Desperté de madrugada sintiendo el latido de tu corazón sobre mi mientras dormías, con tu cabeza sobre mi pecho y tu pelo negro con olor a melocotón envolviéndome. Envolviéndonos. Las estúpidas sábanas te tapaban, imitando las dulces curvas de tu cuerpo sin ropa, y duna tras duna se perdían en la oscuridad de tu cuarto, hasta llegar a tus casi invisibles pies descubiertos al pie de la cama.

Había una fina niebla sobre nosotros, como los restos de una batalla entre el frío del aire y el calor de tu cuerpo. Cada centímetro de tu piel quemaba contra la mía. Lo único que había entre nosotros era una fina capa de calor húmedo de mediados de agosto.

Recorrí con mi mano tres centímetros de tu piel, y cinco kilómetros de sueños, a lo largo de tu cadera y abriste los ojos.
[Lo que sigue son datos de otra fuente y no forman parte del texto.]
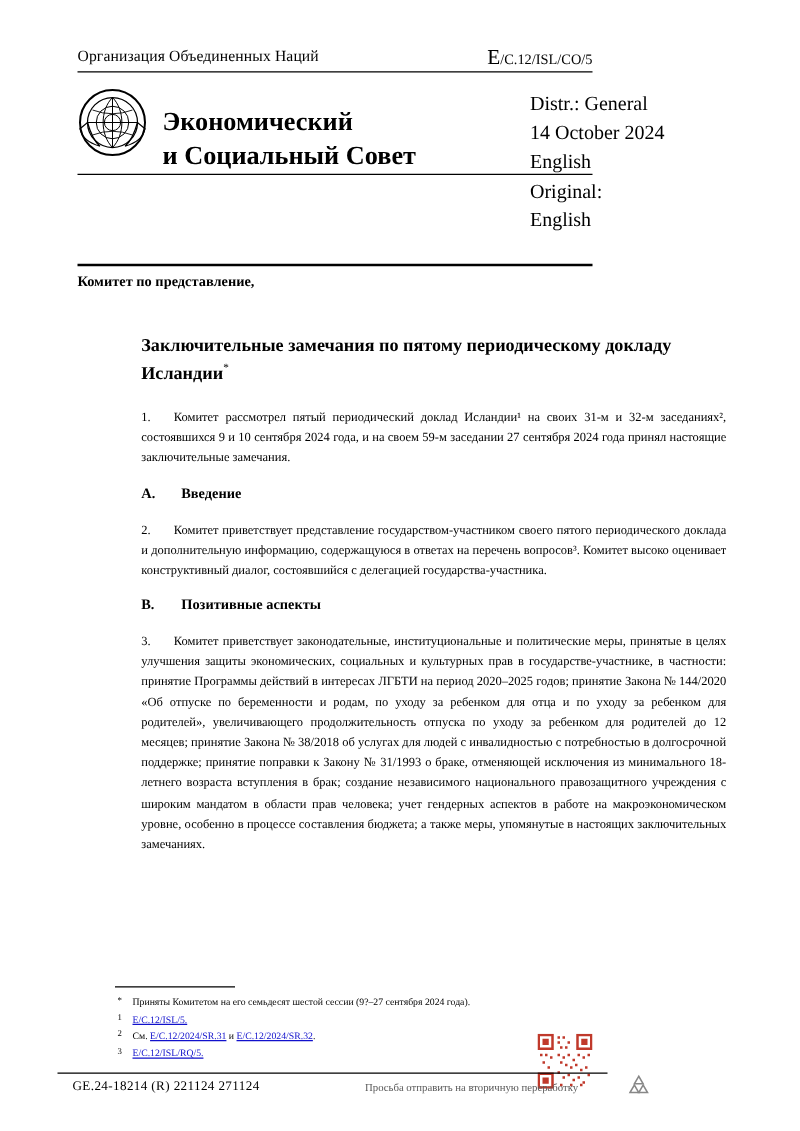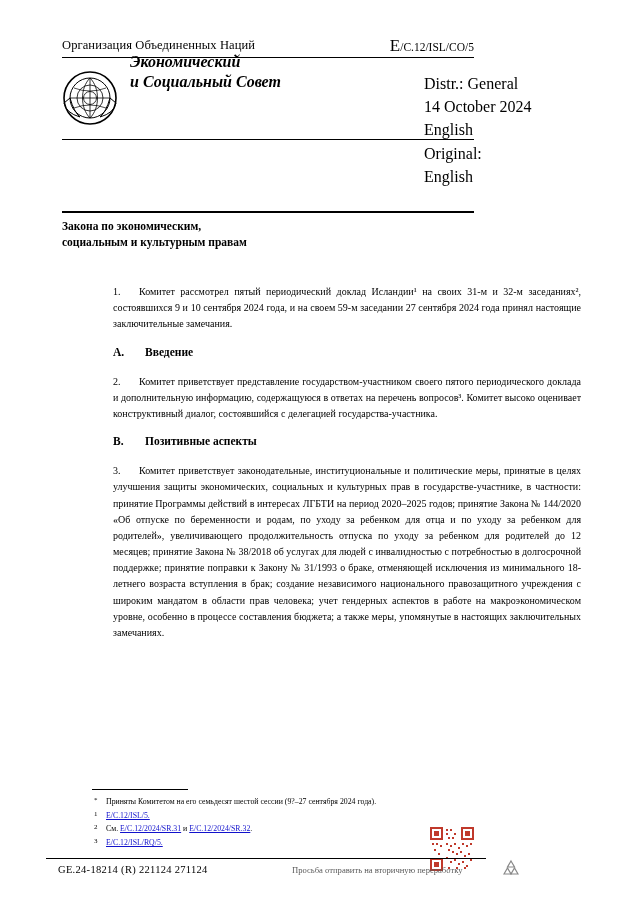"Экономический" .masthead { font-size: 16px -> 21px; font-style: italic -> none; top: 52px -> 84px }
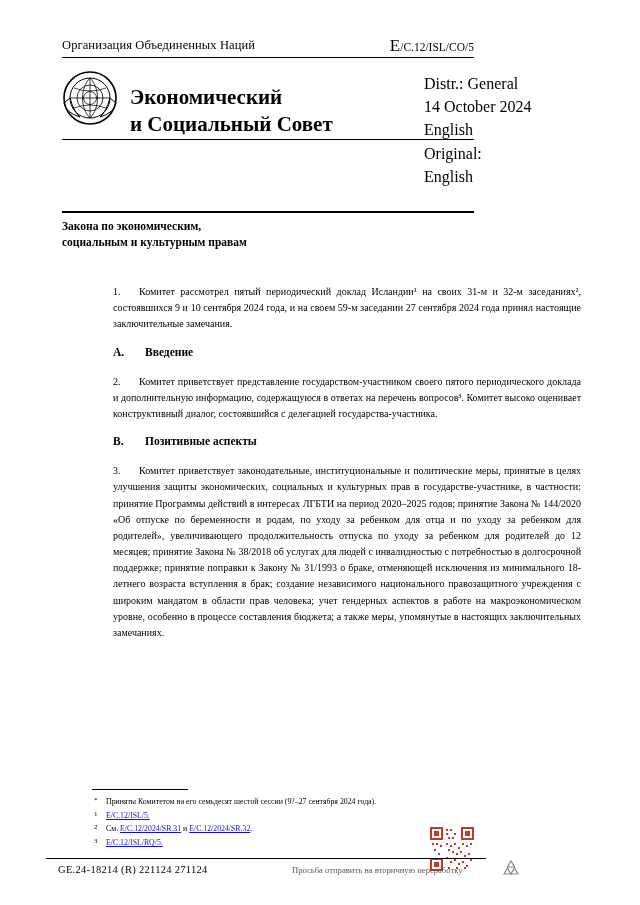"Закона по экономическим," div { text: Закона по экономическим -> Комитет по представление }
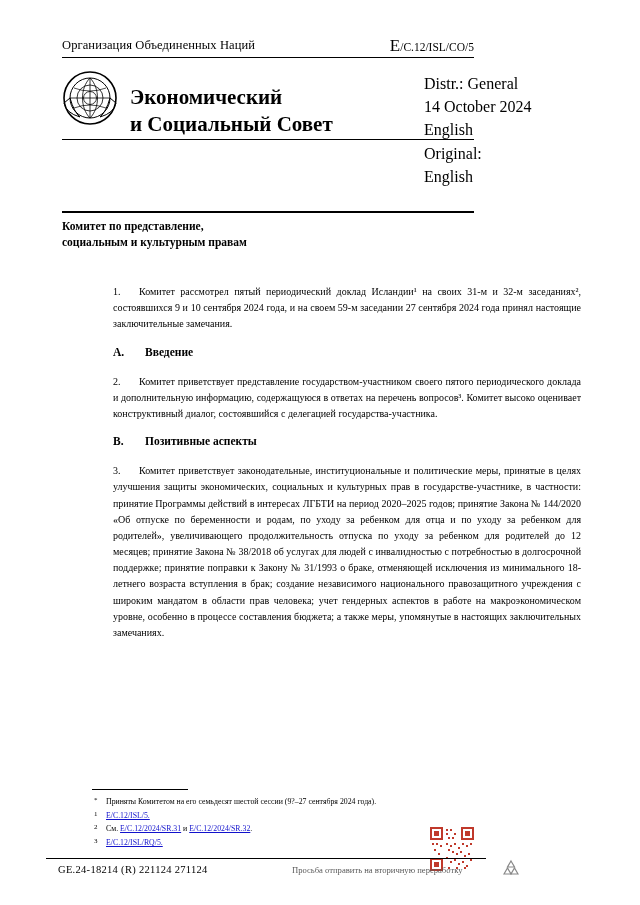"социальным и культурным правам" div { html: <div>социальным и культурным правам</div> -> none }
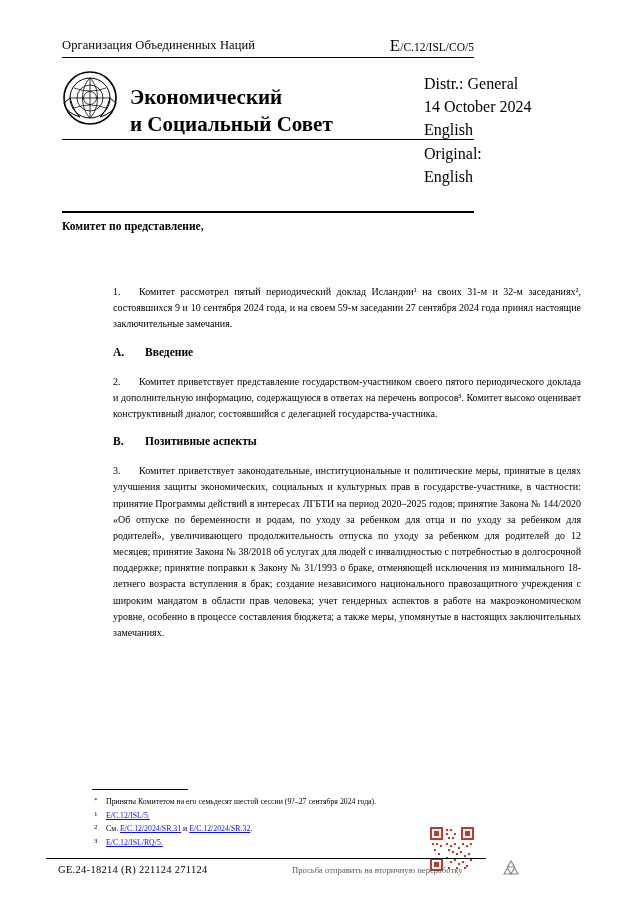"Заключительные замечания по пятому" h1.doc-title { html: none -> <h1><span>Заключительные замечания по пятому периодическому докладу Исландии</span><sup>*</sup></h1> }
Levantaste la cabeza lentamente hacia mi y me miraste. Solo cuando muera olvidaré tus ojos, tan negros como mis sueños, tan profundos como todos mis miedos.

- Duérmete -- me dijiste -- mañana seguiré aquí.

Y mientras cerrabas los ojos el mañana dejó de tener misterio. La niebla que cubría nuestros cuerpos nubló mi mente y me hundió en el sueño, llevándome a donde no quería ir, ahora sin miedo.